▶ Assignment
The lines to repeat are those below from the one containing "align-items:center; height:100%; margin-left:auto;" down to the one containing "font-size:10px; color:#333; margin-left:1px;", both included; reproduce them exactly and nothing else.

Code change snippets:

"""

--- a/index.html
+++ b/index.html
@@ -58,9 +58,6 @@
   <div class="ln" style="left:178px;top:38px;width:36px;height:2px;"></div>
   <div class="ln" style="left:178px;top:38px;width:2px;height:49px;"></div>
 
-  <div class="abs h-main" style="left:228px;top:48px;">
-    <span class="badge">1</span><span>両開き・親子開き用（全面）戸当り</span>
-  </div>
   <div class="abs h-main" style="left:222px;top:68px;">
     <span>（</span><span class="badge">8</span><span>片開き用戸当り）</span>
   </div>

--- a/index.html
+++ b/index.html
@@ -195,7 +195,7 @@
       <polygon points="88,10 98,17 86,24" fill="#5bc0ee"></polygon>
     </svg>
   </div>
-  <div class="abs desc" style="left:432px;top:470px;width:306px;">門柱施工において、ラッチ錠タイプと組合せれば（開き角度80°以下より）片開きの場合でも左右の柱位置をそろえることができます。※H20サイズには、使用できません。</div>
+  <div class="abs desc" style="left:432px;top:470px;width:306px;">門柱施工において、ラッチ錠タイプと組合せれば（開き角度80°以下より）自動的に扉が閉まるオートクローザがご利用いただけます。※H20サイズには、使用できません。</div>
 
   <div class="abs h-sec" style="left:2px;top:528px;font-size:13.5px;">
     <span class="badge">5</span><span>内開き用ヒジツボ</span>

"""
"""

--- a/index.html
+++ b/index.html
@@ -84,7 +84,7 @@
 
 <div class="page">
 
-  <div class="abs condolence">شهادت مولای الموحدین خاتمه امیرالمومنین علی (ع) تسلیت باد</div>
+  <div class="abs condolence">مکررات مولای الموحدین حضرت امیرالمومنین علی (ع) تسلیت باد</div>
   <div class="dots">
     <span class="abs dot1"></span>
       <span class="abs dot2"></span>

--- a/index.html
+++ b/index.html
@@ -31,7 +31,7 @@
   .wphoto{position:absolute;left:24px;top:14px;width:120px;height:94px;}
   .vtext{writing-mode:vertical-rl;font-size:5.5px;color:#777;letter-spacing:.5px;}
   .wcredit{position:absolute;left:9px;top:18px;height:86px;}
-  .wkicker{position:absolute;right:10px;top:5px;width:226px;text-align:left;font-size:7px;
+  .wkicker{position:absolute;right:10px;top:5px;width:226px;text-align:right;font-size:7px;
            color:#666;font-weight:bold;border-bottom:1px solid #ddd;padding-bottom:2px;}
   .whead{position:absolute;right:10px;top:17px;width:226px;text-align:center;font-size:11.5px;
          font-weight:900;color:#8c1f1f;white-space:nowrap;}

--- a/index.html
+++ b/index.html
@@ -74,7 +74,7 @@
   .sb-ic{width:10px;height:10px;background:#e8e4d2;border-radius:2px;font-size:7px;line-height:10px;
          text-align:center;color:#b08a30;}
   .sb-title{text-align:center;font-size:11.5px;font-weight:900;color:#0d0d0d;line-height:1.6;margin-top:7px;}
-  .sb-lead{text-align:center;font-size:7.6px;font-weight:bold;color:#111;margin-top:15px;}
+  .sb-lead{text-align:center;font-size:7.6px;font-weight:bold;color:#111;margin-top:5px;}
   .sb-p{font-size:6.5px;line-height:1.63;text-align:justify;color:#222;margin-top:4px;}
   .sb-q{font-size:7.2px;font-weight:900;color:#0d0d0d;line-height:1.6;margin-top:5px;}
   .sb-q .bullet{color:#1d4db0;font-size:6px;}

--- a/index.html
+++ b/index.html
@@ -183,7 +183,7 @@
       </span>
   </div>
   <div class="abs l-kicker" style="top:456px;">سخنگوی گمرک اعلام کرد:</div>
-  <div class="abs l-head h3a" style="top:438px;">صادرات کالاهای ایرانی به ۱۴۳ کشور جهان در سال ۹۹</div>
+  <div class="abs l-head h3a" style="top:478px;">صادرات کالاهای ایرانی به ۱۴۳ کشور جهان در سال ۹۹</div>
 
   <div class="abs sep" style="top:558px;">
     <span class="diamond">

"""
"""

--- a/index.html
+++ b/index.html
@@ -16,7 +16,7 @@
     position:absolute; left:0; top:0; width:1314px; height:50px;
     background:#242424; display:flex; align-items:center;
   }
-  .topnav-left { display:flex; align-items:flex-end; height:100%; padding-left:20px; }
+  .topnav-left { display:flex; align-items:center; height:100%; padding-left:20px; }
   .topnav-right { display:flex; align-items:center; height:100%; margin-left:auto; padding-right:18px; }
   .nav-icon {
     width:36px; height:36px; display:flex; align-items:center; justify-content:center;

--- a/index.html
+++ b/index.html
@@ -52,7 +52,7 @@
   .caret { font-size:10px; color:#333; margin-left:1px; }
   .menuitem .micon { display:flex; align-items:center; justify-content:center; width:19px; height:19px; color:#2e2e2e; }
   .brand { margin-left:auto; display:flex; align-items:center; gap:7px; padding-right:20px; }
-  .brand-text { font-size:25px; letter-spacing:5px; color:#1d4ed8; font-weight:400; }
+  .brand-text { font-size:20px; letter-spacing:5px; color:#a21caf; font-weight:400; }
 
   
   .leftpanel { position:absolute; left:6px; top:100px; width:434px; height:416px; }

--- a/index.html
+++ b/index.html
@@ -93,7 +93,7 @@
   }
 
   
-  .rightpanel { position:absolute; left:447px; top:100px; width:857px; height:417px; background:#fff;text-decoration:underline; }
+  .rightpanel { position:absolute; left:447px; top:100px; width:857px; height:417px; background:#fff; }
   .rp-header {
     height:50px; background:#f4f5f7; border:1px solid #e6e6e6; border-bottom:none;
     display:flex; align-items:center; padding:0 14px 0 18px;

"""

▶ Answer below
   .topnav-right { display:flex; align-items:center; height:100%; margin-left:auto; padding-right:18px; }
   .nav-icon {
     width:36px; height:36px; display:flex; align-items:center; justify-content:center;

--- a/index.html
+++ b/index.html
@@ -52,7 +52,7 @@
   .caret { font-size:10px; color:#333; margin-left:1px; }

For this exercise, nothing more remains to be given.